Brassica vegetable (e.g., Chinese cabbage) consumption provides isothiocyanates (ITC) and other glucosinolate derivatives capable of inducing apoptosis, changing steroid hormone metabolism, regulating estrogen receptor response, and attenuating cellular proliferation. The present study investigated the rates of breast cancer in Shanghai, China, using urinary isothiocyanate (ITC) levels as a biological measure of glucosinolate intake. A representative subgroup of 337 cases providing presurgery, fasting, and first-morning urine specimens was matched by age, menopausal status, date of urine collection, and day of laboratory assay to population controls. Urinary ITC levels were found to be inversely related to breast cancer adjusted for age, menopausal status, soy protein, fibroadenoma history, family breast cancer, physical activity, waist-to-hip ratio, body mass index, age at menarche, and parity. This protective association was found in both premenopausal and postmenopausal women. In contrast, total brassica vegetable intake estimated from a food questionnaire was not found to be associated with breast cancer. The authors conclude that greater brassica vegetable consumption was associated with significantly reduced breast cancer risk among Chinese women.

Cruciferous vegetable extracts from freeze-dried cabbage, freeze-dried fermented cabbage, and acidified brussels sprouts were prepared by exhaustive extraction with ethyl acetate. Estrogenic and antiestrogenic effects of these extracts were analyzed. To determine whether the extracts are potential estrogen receptor (ER) ligands that can act as agonists or antagonists, the binding affinity of extracts for the ER was measured. The extracts were found to bind with low affinity to the ER, and the relative binding affinity ranking was estradiol > freeze-dried fermented cabbage > freeze-dried cabbage > acidified brussels sprouts. The extracts were then evaluated for their estrogenic and antiestrogenic activities in estrogen-dependent human breast cancer (MCF-7) cells. At low concentrations, all of the extracts reduced estradiol-induced MCF-7 cell proliferation. At higher extract concentrations, however, the extracts increased proliferation in MCF-7 cells. Similarly, expression of the pS2 gene was induced by higher extract concentrations. The pure estrogen antagonist ICI 182,780 suppressed the cell proliferation induced by the extracts as well as by estradiol and also the induction of pS2 expression by the extracts. Growth of the ER-negative MDA-231 breast cancer cells was not affected by the extracts or by estradiol. The authors conclude that cruciferous vegetable extracts act bifunctionally, like an antiestrogen at low concentrations and an estrogen agonist at high concentrations.

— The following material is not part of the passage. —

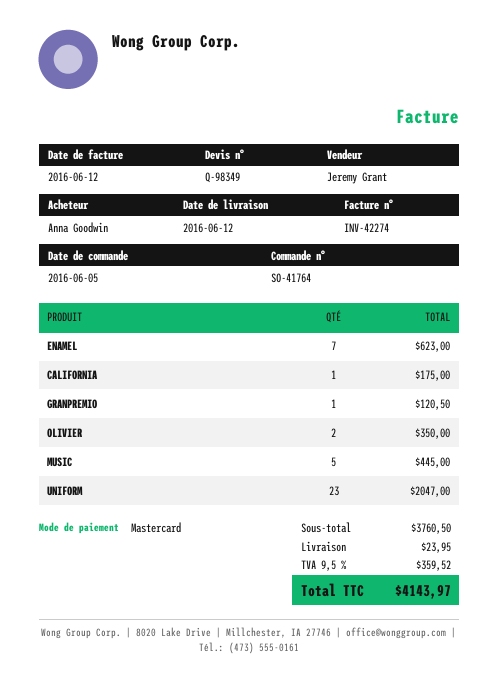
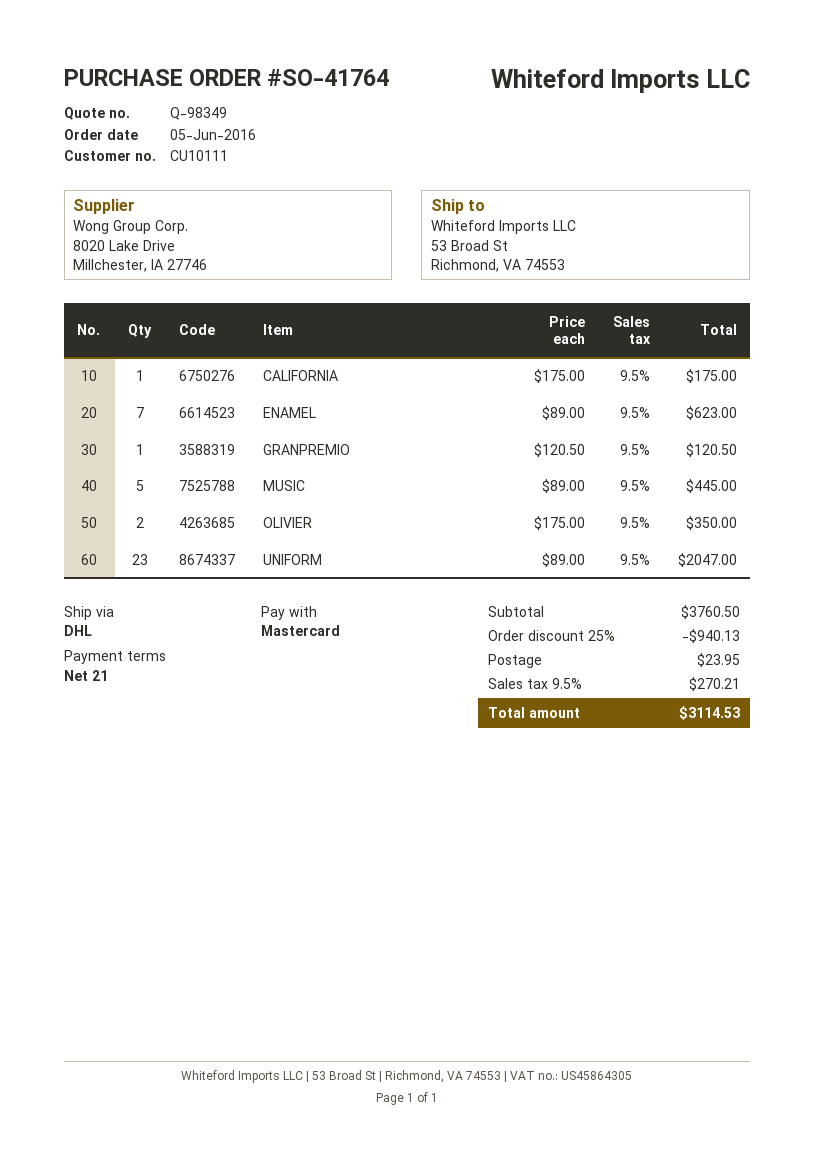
discount: none -> 25% = 940.13
tax: 9.5% = 359.52 -> 9.5% = 270.21
total: 4143.97 -> 3114.53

Previous studies indicate that the estrogen metabolite 16alpha-hydroxyestrone acts as a breast cancer promoter. The alternative product of estrogen metabolism, 2-hydroxyestrone, does not exhibit estrogenic properties in breast tissue. Therefore, low values of the ratio 2-hydroxyestrone to 16alpha-hydroxyestrone (2:16) in urine may be a marker for greater breast cancer risk. Brassica vegetables such as broccoli may shift estrogen metabolism and increase the 2:16 ratio. In the current study, 34 healthy postmenopausal women participated in an intensive intervention designed to facilitate the addition of brassica vegetables to the daily diet. With adjustment for other dietary parameters, brassica vegetable consumption was associated with a statistically significant increase in 2:16 values. The authors conclude that to the extent that the 2:16 ratio is associated with breast cancer risk, future research should consider brassica vegetable consumption as a potentially effective dietary strategy to prevent breast cancer.